The Investment Dealers Association of Canada (IDA) is allotting $7.2-million it collected in fines to 17 mutual fund firms, which will pass the money to unitholders affected by market timing in funds.
Late last year, RBC Dominion Securities Inc., BMO Nesbitt Burns Inc. and TD Waterhouse Group Inc. agreed to pay $41.3-million to the IDA for their role in the market timing. The $7.2-million comes out of that fine pool.
"We're just trying to wrap this thing up [and] acknowledge that the conduct was inappropriate," Paul Bourque, senior vice-president of member regulation at the IDA, the self-regulatory body of Canada's brokerage industry, said in an interview.
"The firms have acknowledged that and paid a penalty and to the extent possible, we're trying to return the revenue earned to the unitholders."
An investigation published in The Globe and Mail last June found that market timing -- rapid trading in mutual funds by hedge funds and other market professionals -- totalled more than $220-billion between 2000 and 2003.

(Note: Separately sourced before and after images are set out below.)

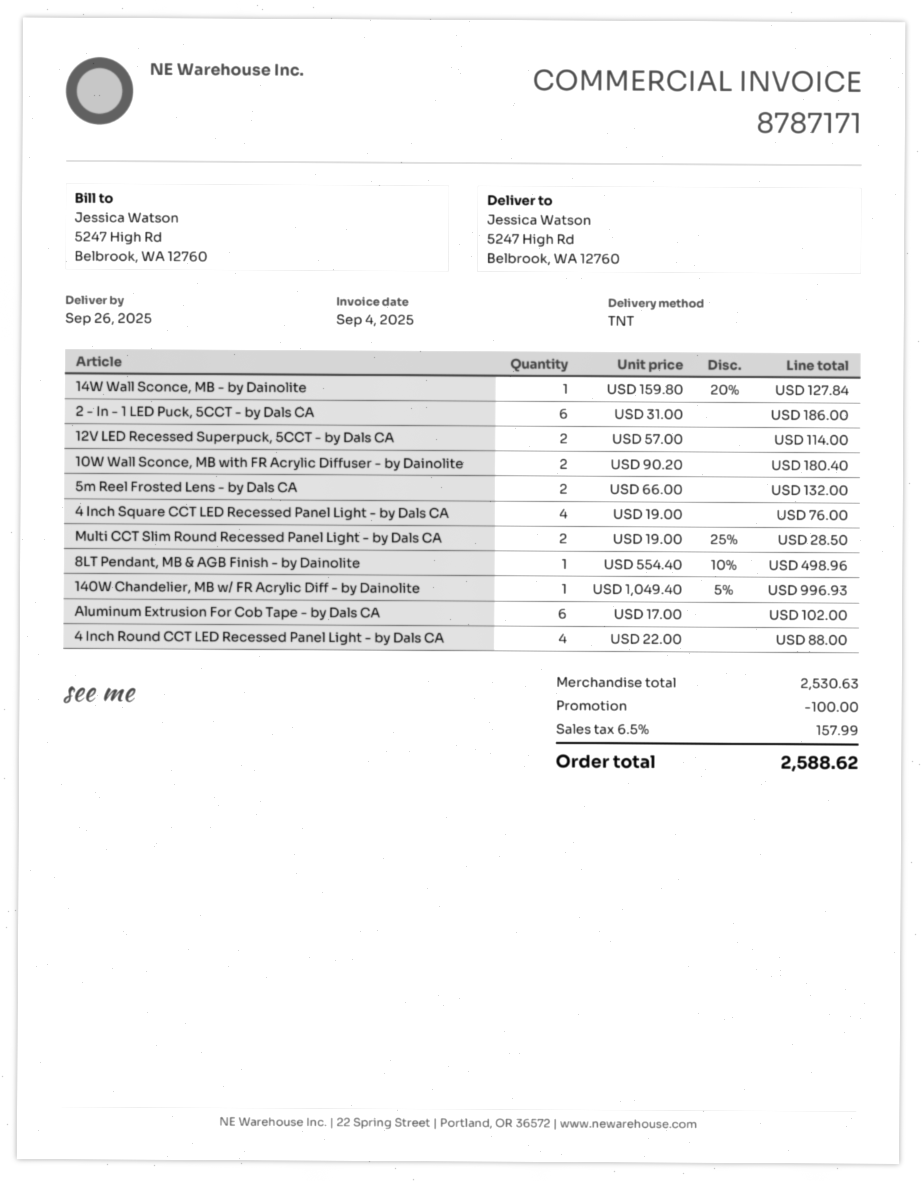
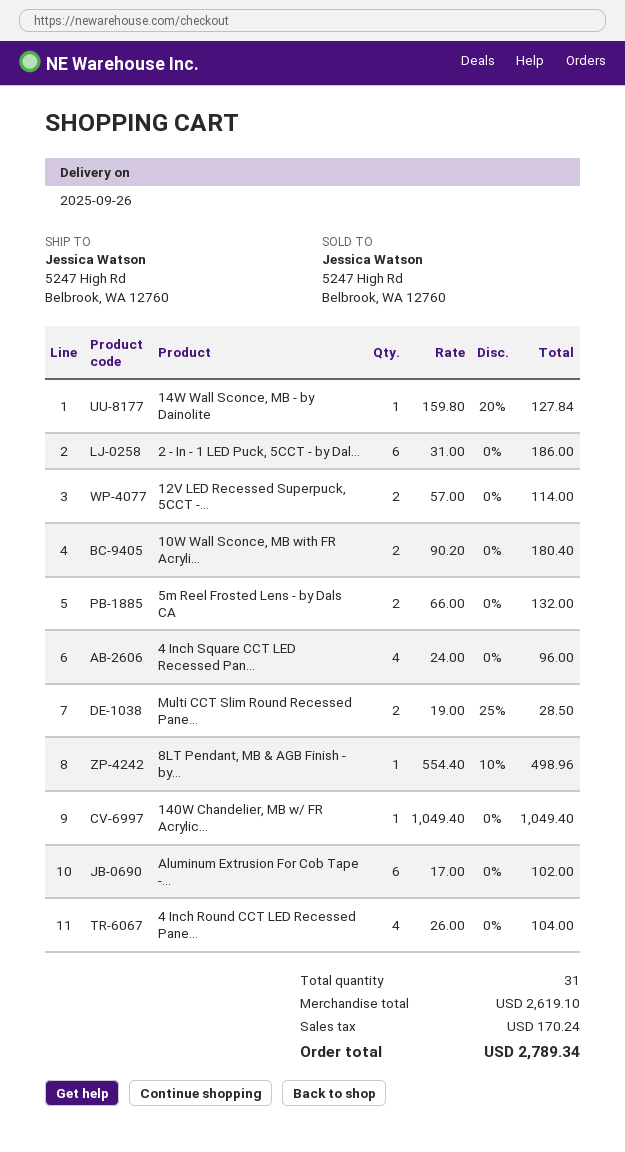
4 Inch Square CCT LED Recessed Panel Light - by Dals CA: 4 x 19.00 = 76.00 -> 4 x 24.00 = 96.00
140W Chandelier, MB w/ FR Acrylic Diff - by Dainolite: 1 x 1049.40 - 5% = 996.93 -> 1 x 1049.40 = 1049.40
4 Inch Round CCT LED Recessed Panel Light - by Dals CA: 4 x 22.00 = 88.00 -> 4 x 26.00 = 104.00
subtotal: 2530.63 -> 2619.10
discount: 100.00 -> none
tax: 157.99 -> 170.24
total: 2588.62 -> 2789.34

While the practice is not illegal, market timing goes against procedures many fund companies have in place to shield their unitholders from added costs and volatility.

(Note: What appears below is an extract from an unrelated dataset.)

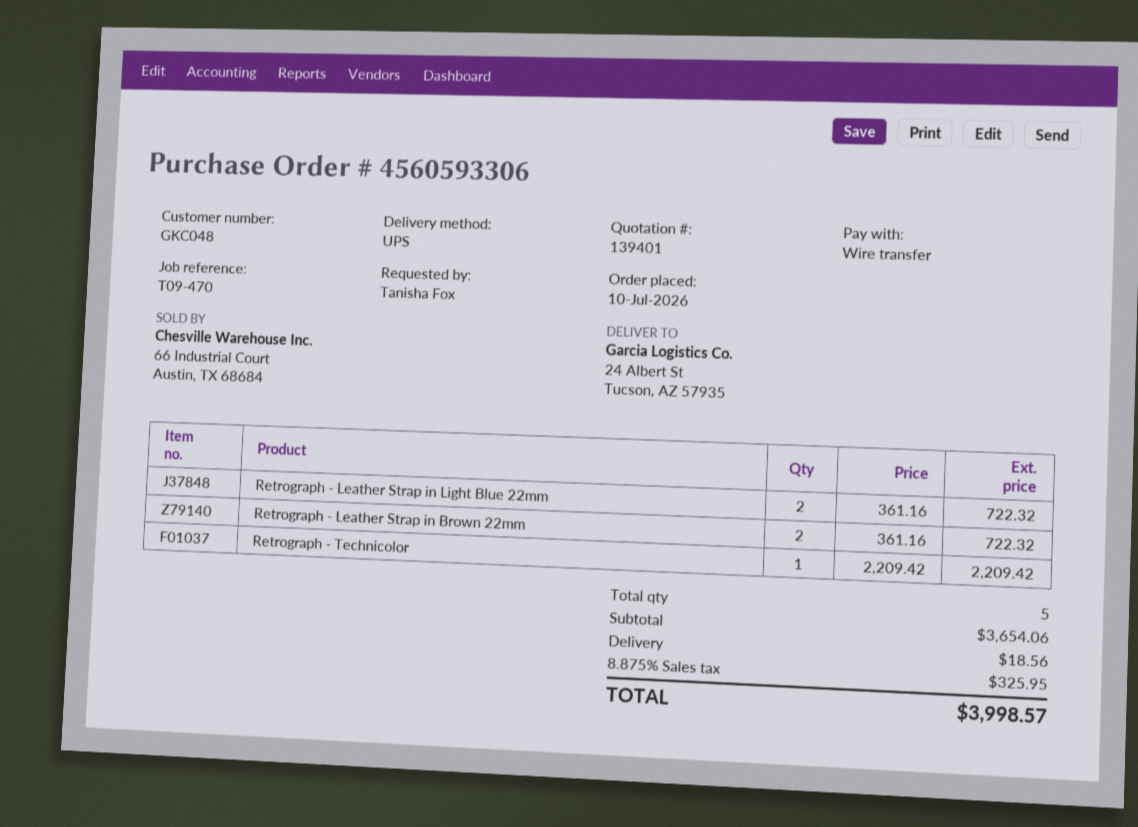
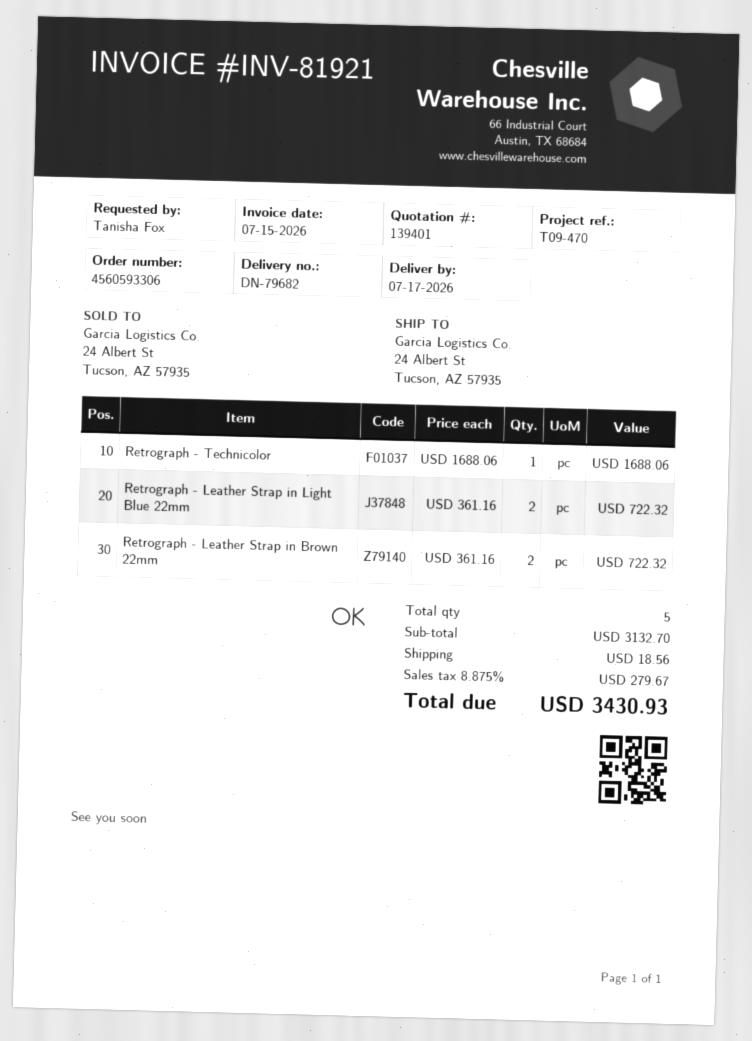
Retrograph - Technicolor: 1 x 2209.42 = 2209.42 -> 1 x 1688.06 = 1688.06
subtotal: 3654.06 -> 3132.70
tax: 8.875% = 325.95 -> 8.875% = 279.67
total: 3998.57 -> 3430.93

Mr. Bourque explained that $7.2-million was the actual amount lost by investors through trailer fees -- those paid by funds to brokers for investment advice and administrative services. Another $13.8-million was paid in commissions by those involved in market timing to the three big brokerages. The collective $41.3-million penalty imposed by the IDA was derived by adding those two figures together and then doubling that tally, he said.
The IDA said it will use the $34-million remaining after the $7.2-million is paid out "to cover the costs of disciplinary hearings and to support capital markets projects in the public interest."

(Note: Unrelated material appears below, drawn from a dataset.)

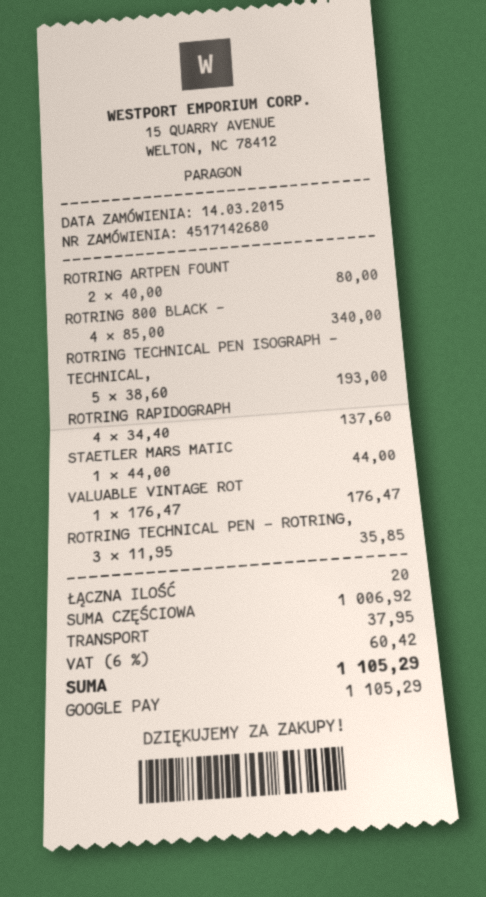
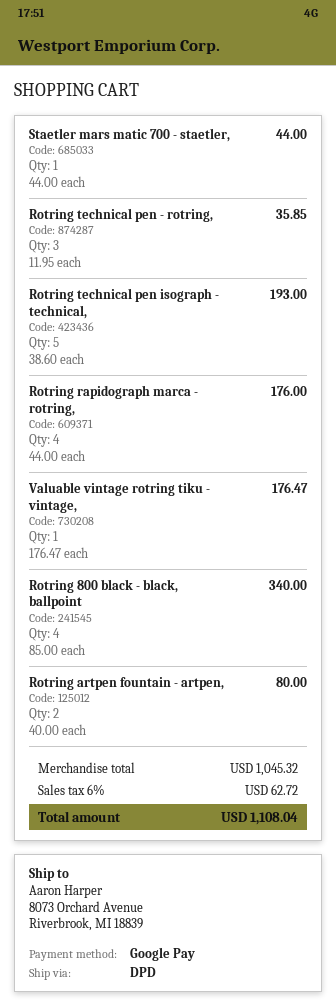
ROTRING RAPIDOGRAPH: 4 x 34.40 = 137.60 -> 4 x 44.00 = 176.00
subtotal: 1006.92 -> 1045.32
shipping: 37.95 -> none
tax: 6% = 60.42 -> 6% = 62.72
total: 1105.29 -> 1108.04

Some critics were furious that more isn't being paid to investors.
"I find this outrageous," said investor advocate Robert Kyle, a director at the Consumers Council of Canada.
Another source of Mr. Kyle's frustration: The IDA has no authority to ensure investors will get what they are owed once the money is transferred to the 17 mutual fund companies. "There is no guarantee of where that money is going," he said.
The IDA said the $7.2-million will be divvied up as follows:
$3.57-million to CI Mutual Funds
$1.2-million to Franklin Templeton Investments.
$1.17-million to AIC Ltd.
$1-million to AGF Funds Inc.
13 other funds companies will split roughly $225,000, with amounts ranging from $546.71 to $66,393.35.
The IDA's crackdown on market timing ran alongside a larger investigation of Canada's mutual fund industry by the Ontario Securities Commission, which settled with a number of Canada's largest fund companies, forcing them to pay back a total of more than $200-million to investors who were affected.